Основная тема политических размышлений Стаховича – вопрос о принципах и методах «правильного правления». Политическая нравственность власти состоит в умении содействовать развитию системы общественного самоуправления. Ибо без самоуправления возможны только два состояния – полицейщина и анархия. Два последних российских императора, в силу своей «политической безнравственности», явно тяготели к полицейщине и, утешаясь иллюзией временного упорядочивания, ввергли в итоге страну в пучину анархии. «Управлять массами можно, только организовав их и доведя организацию постепенно до центра… Систематически в течение 35 лет правительство не разрешало и прямо разрушало все попытки общественных организаций, все равно, в какой бы ни было области: не только в политической, но хозяйственной, экономической, социальной, художественной, даже научной, даже религиозной… А путь от народа, общества и к всемогущей власти не был постепенным, организованным, а иногда совсем пустым, но чаще полным с одной стороны подозрительностью, с другой – предубеждением, делающим сотрудничество страны и власти невозможным. Неорганизованная масса в 180 миллионов, как и всякая масса, впрочем, может подчиняться только двум выражениям власти: или полиции, или анархии.
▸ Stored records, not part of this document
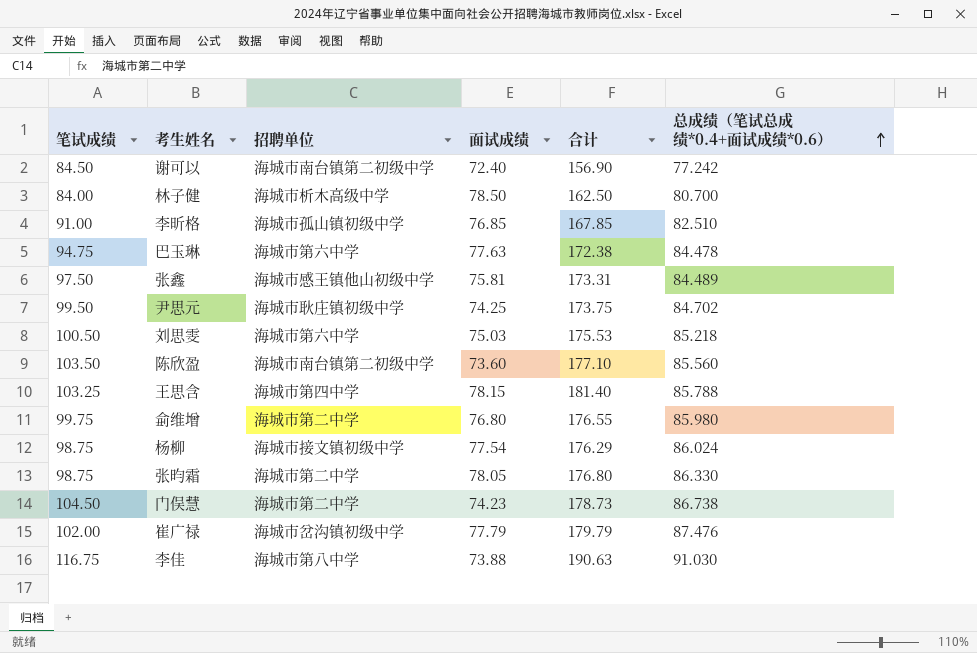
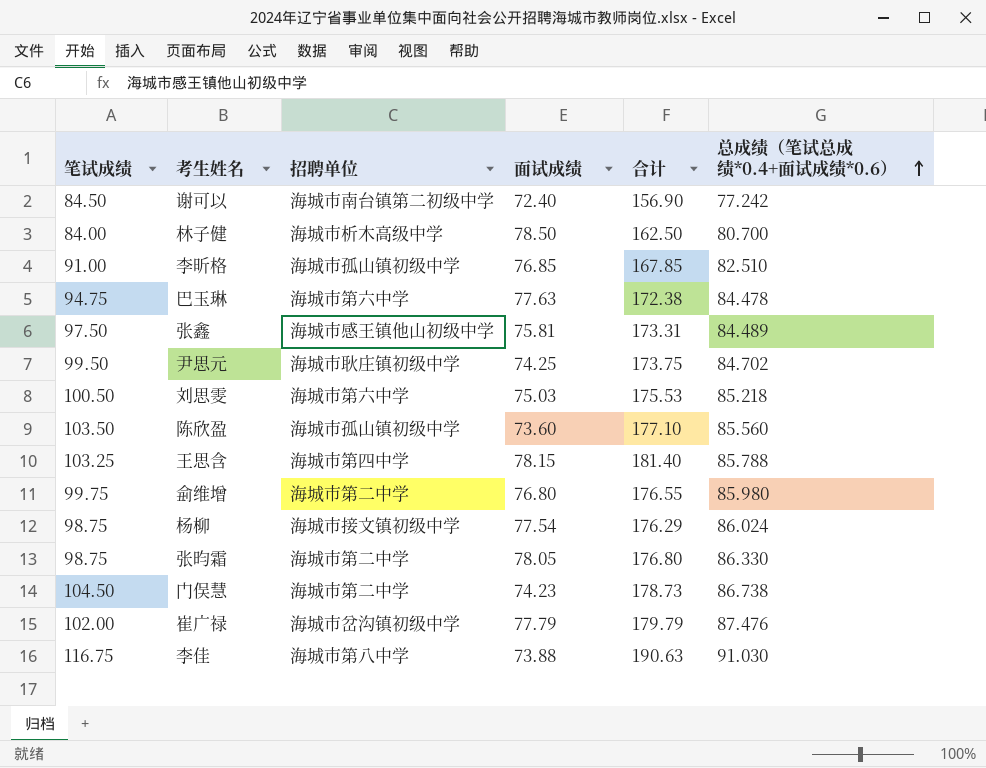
陈欣盈 | 招聘单位: 海城市南台镇第二初级中学 -> 海城市孤山镇初级中学

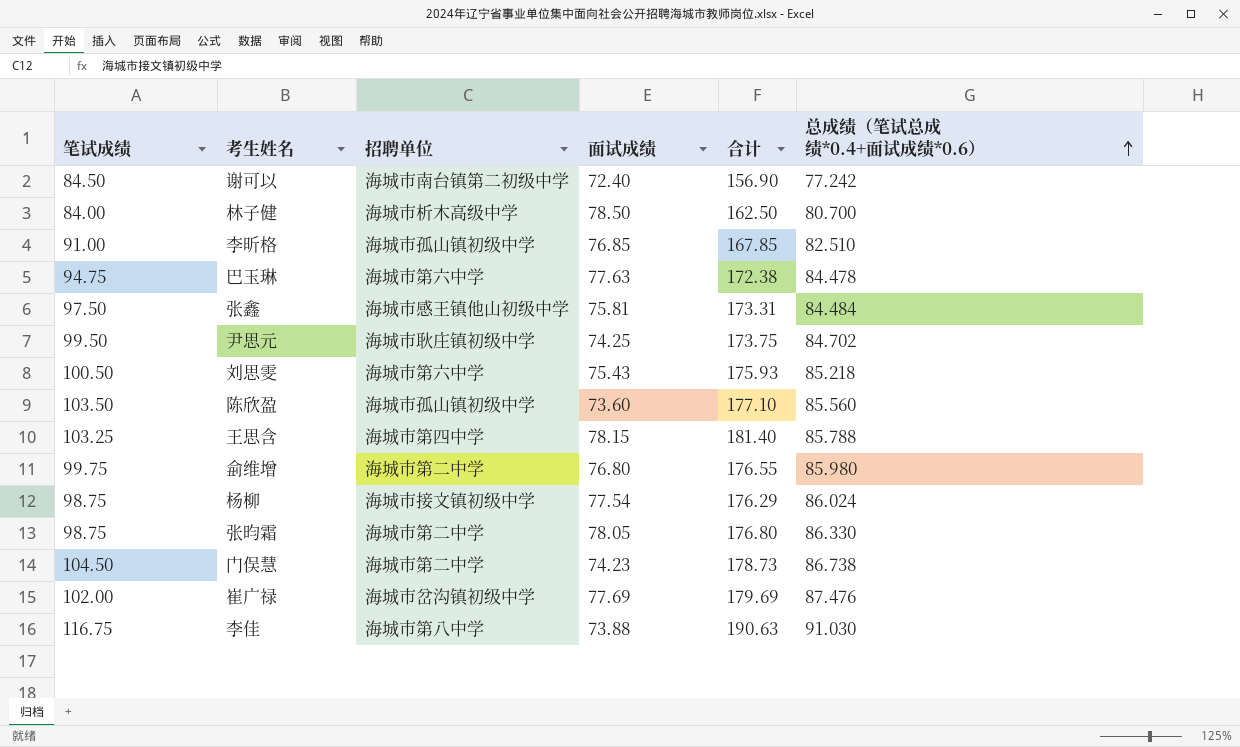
张鑫 | 总成绩（笔试总成绩*0.4+面试成绩*0.6）: 84.489 -> 84.484
刘思雯 | 面试成绩: 75.03 -> 75.43
刘思雯 | 合计: 175.53 -> 175.93
崔广禄 | 面试成绩: 77.79 -> 77.69
崔广禄 | 合计: 179.79 -> 179.69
Все промежуточное уже нуждается в организованности. 3/16 марта 1917 года с отречением Николая II рухнула полиция тогдашней России. Tertium non datum [третьего не дано, лат.]».

Однако заключительный акт исторической драмы России начался задолго до отречения последнего царя – с убийства Александра II и отказа Александра III подписать подготовленный отцом Манифест о введении выборного Государственного совета в качестве совещательного органа. «Это была умная и осторожная попытка повести Россию эволюционным путем к неизбежному в наше время представительному правлению, – говорил Стахович о нереализовавшихся планах Александра II. – Конечно, этот новый порядок привел бы постепенно до ограничения самодержавия, к конституции. Но именно в постепенности и заключался бы спасительный для народов путь неизбежной эволюции, а не отвратительный, при ее отсутствии, путь революции».

Пришедшая к власти после гибели Царя-освободителя группировка во главе с К.П. Победоносцевым, графом Д.А. Толстым, князем В.П. Мещерским и др. сформулировала и сумела привить новому царю «совершенно вымышленное обвинение всей России в грехе цареубийства»: «Ее объявили и виноватой, и больной, стали лечить строгим режимом реакции и стали пичкать все время такими сильнодействующими лекарствами, в которых она совсем не нуждалась, но от которых ее лихорадило все сильнее и сильнее… Этот эффект ненужного лечения выдавали за безошибочный диагноз опытных и любящих врачей и все усиливали дозы». Безнравственность враждебного России курса правящей верхушки вынудила государственника М.А. Стаховича перейти в ряды либеральной оппозиции.

Всероссийскую известность губернский дворянский предводитель Стахович получил в 1901 году в связи с прочитанным им на Миссионерском съезде в Орле докладом о свободе совести. В нем он открыто выразил свое неприятие распространенной практики религиозного принуждения и дискриминации иноверцев. Оратор в полемической форме постарался защитить свою идею: никакое насилие не способно вызвать любовь к Богу, и лишь полная свобода вероисповедания может благотворно содействовать популяризации и распространению православия. «Меня спросят, – говорил он, – чего же вы хотите? Разрешения не только безнаказанного отпадения от православия, но и права безнаказанного исповедания своей веры, то есть совращения других? Это подразумевается под свободой совести? Особенно уверенно среди вас, миссионеров, я отвечу: да, только это и называется свободой совести… Запретной пусть будет не вера, а дела; не чувства, а поступки, ущербы, изуверство – все то, что уголовный закон карает».